Problem description —
Lines to return, exactly: from the line with "-21,7 +21,7 @@" to the line with "position:absolute; font-size:16px; font-weight:bold;" in the entries below, both included.

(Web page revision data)
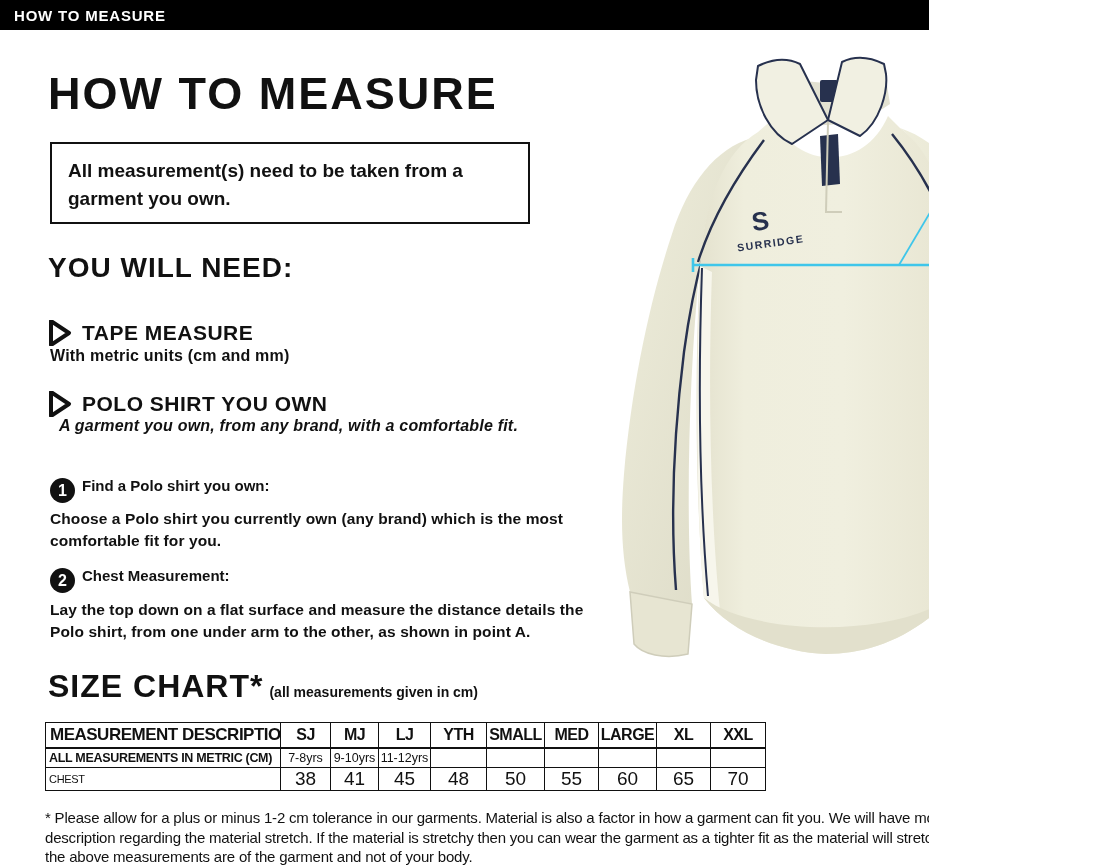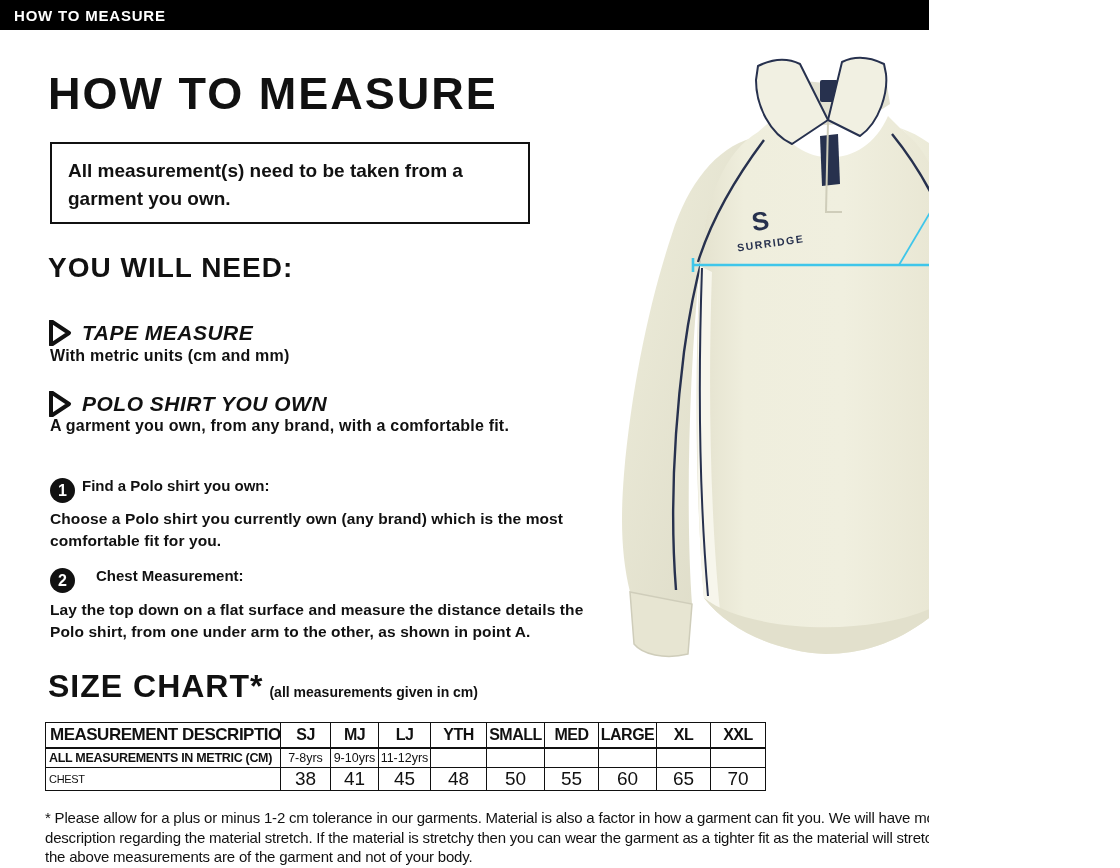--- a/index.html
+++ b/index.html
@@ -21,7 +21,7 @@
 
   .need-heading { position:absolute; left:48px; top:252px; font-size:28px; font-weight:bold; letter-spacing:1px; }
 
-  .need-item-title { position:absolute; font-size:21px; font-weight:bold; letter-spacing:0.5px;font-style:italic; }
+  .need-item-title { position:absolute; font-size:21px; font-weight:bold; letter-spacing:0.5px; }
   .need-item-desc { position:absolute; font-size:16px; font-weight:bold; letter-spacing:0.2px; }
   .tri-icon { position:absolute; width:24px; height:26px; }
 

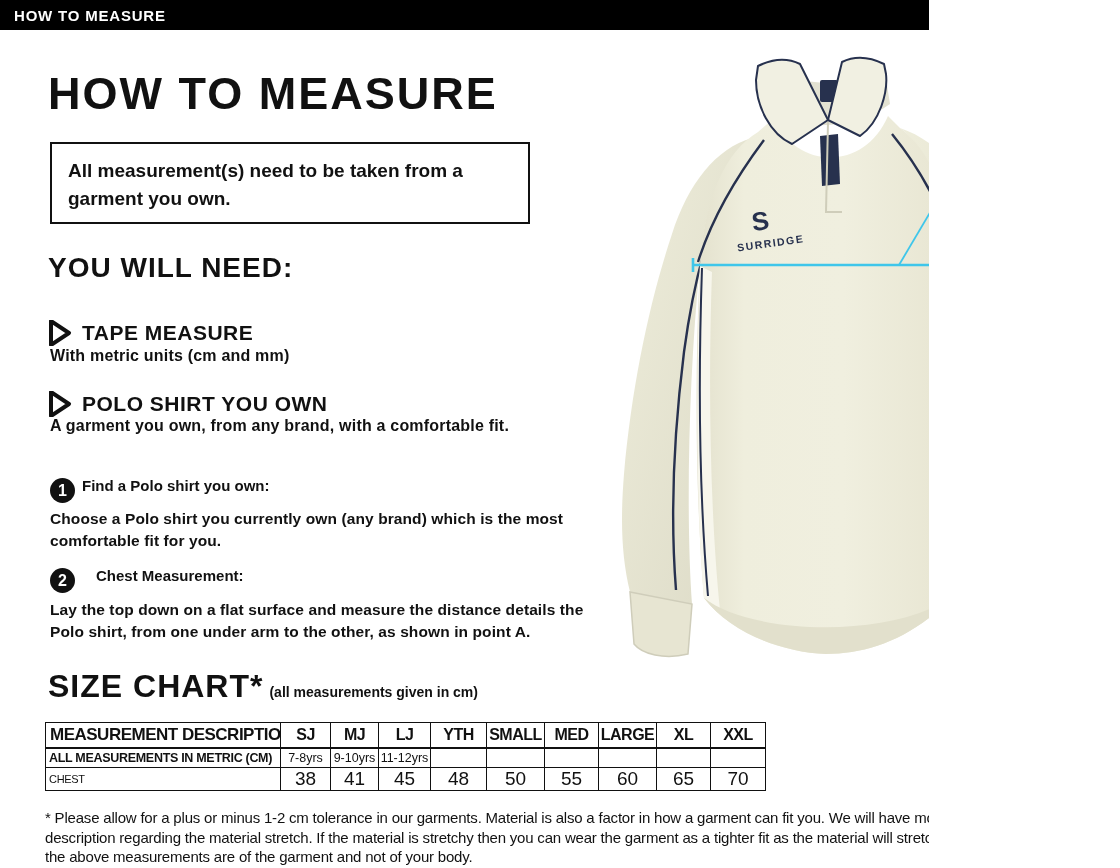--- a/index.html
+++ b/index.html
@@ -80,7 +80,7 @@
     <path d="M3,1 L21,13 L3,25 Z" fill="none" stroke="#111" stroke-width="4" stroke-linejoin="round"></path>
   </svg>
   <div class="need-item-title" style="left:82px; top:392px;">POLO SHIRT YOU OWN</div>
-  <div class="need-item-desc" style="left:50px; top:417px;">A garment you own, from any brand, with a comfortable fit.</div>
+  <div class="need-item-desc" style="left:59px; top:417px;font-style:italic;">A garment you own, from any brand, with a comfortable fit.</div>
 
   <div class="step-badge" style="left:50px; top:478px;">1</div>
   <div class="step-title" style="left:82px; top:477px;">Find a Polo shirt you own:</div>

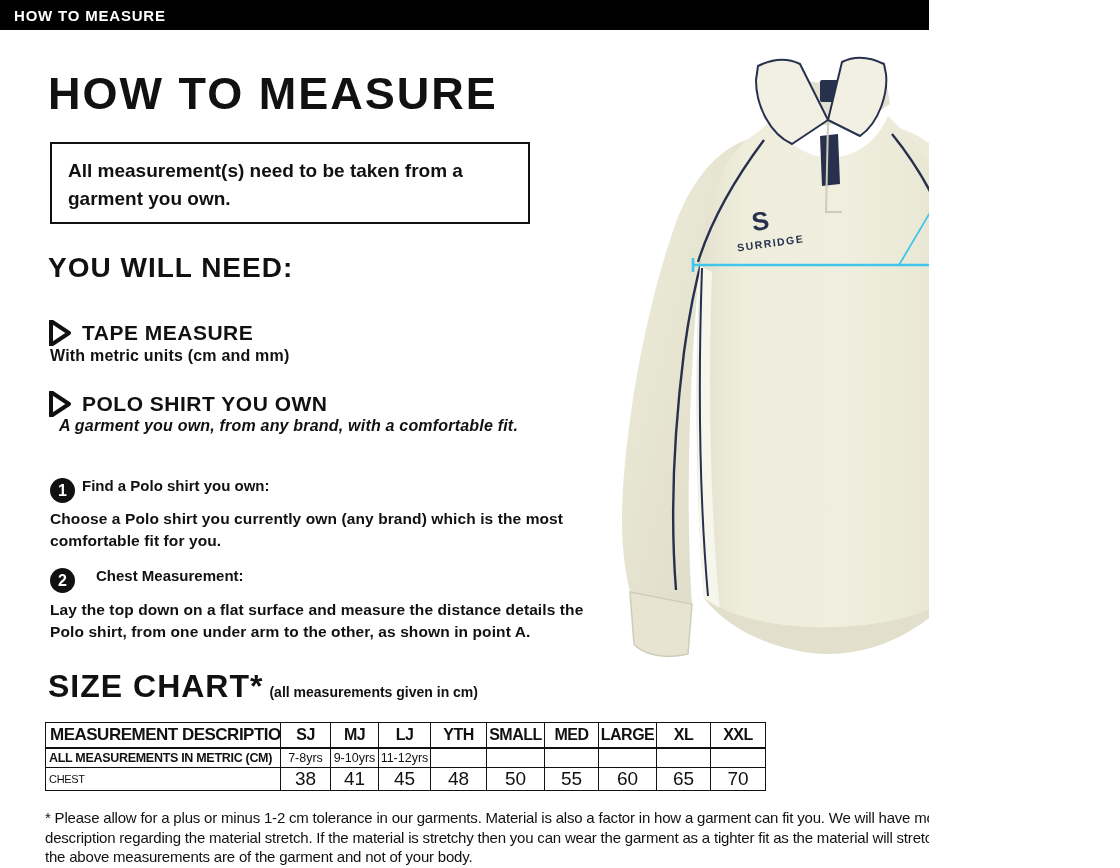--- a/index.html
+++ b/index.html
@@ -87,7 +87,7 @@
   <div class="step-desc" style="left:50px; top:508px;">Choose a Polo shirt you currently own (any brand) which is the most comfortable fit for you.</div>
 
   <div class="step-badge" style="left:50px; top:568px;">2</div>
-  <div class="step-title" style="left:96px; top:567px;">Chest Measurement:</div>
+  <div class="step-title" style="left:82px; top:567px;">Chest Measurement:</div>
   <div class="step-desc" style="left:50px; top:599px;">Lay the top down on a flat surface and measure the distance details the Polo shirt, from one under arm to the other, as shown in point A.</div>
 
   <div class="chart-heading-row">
---
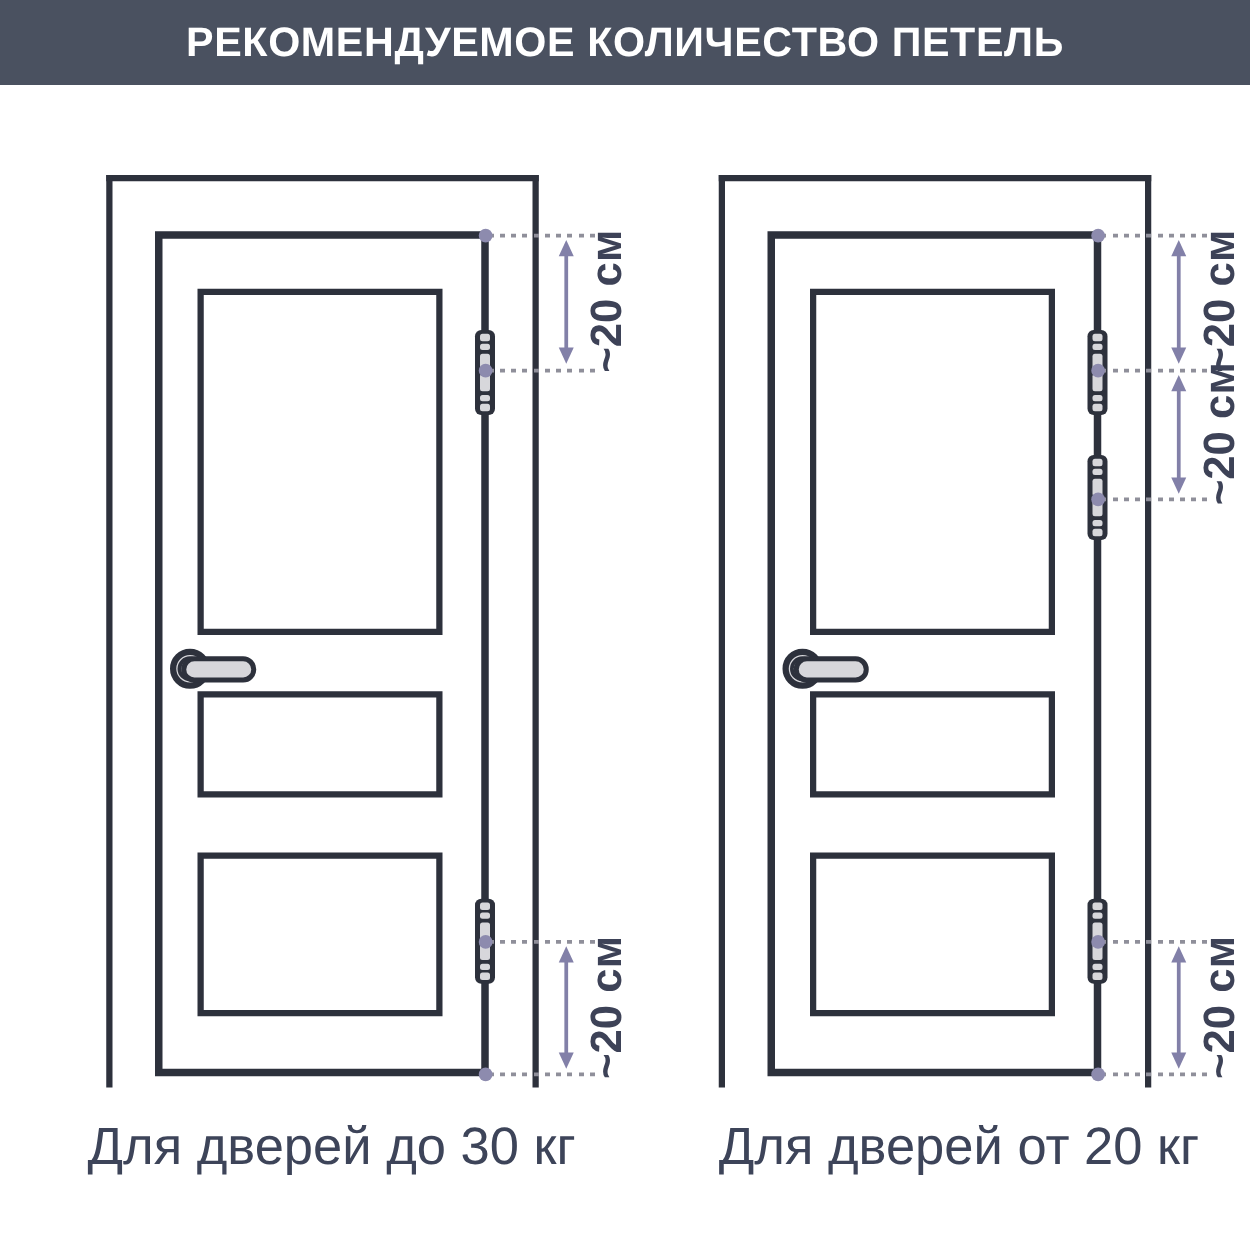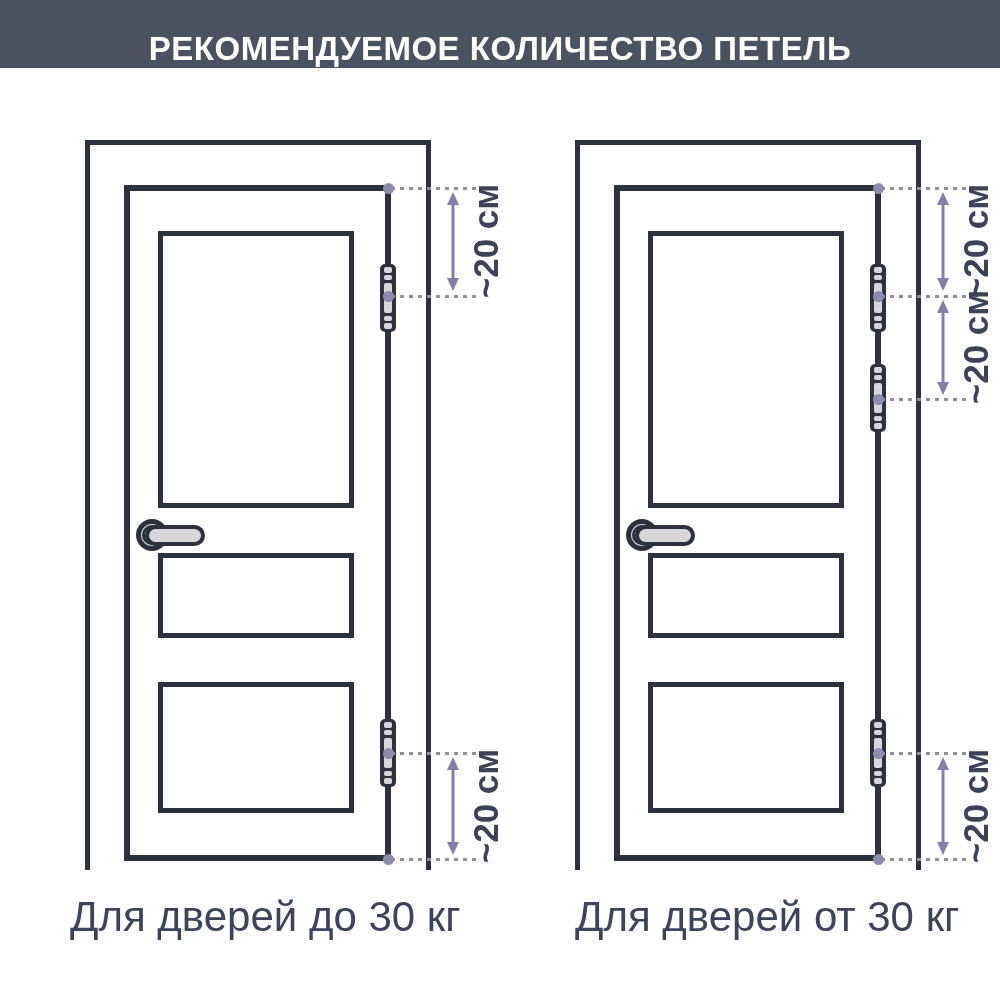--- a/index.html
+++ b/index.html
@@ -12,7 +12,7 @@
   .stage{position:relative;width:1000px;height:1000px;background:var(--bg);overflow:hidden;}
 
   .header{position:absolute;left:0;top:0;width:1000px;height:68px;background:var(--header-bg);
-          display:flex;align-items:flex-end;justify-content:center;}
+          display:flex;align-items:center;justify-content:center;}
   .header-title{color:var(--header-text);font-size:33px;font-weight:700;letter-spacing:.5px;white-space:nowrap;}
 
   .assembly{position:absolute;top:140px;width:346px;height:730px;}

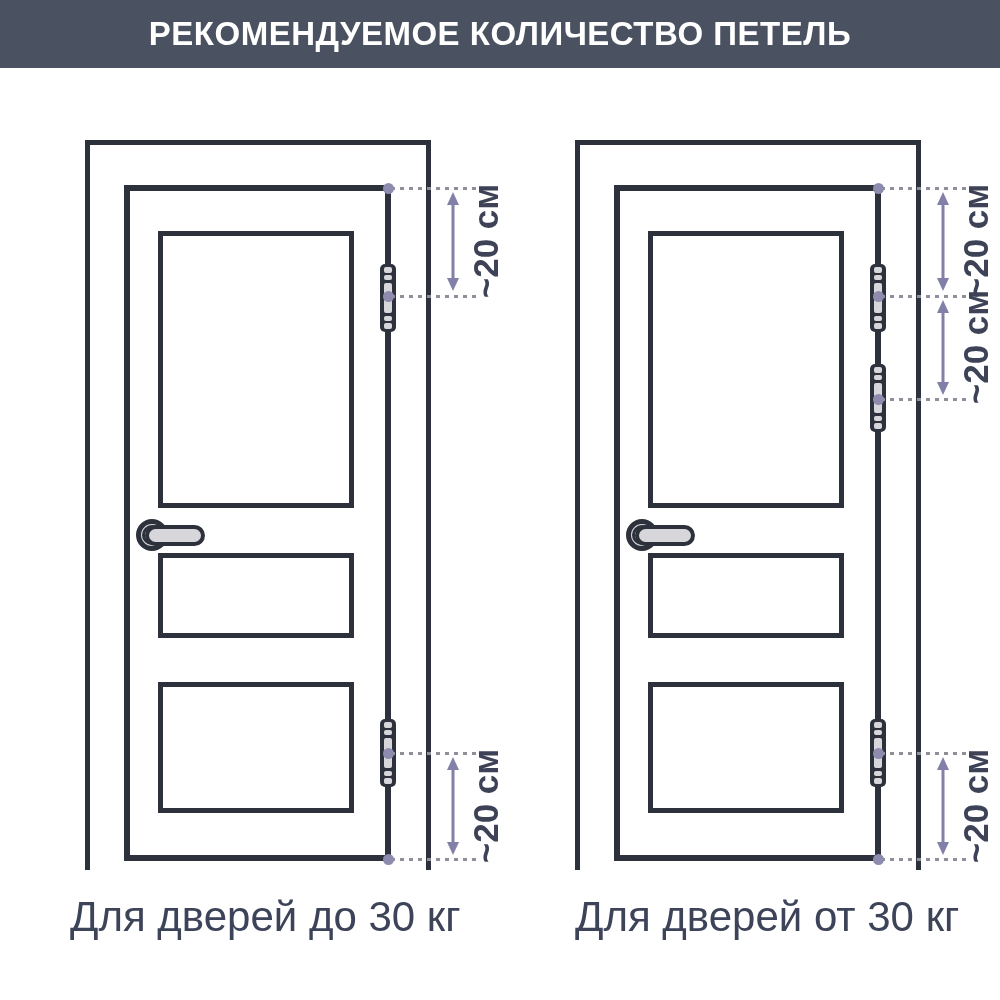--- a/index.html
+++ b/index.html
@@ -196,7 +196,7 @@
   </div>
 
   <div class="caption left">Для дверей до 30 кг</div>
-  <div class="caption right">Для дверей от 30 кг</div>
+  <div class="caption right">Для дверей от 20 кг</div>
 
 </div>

Result of this task —
@@ -21,7 +21,7 @@
 
   .need-heading { position:absolute; left:48px; top:252px; font-size:28px; font-weight:bold; letter-spacing:1px; }
 
-  .need-item-title { position:absolute; font-size:21px; font-weight:bold; letter-spacing:0.5px;font-style:italic; }
+  .need-item-title { position:absolute; font-size:21px; font-weight:bold; letter-spacing:0.5px; }
   .need-item-desc { position:absolute; font-size:16px; font-weight:bold; letter-spacing:0.2px; }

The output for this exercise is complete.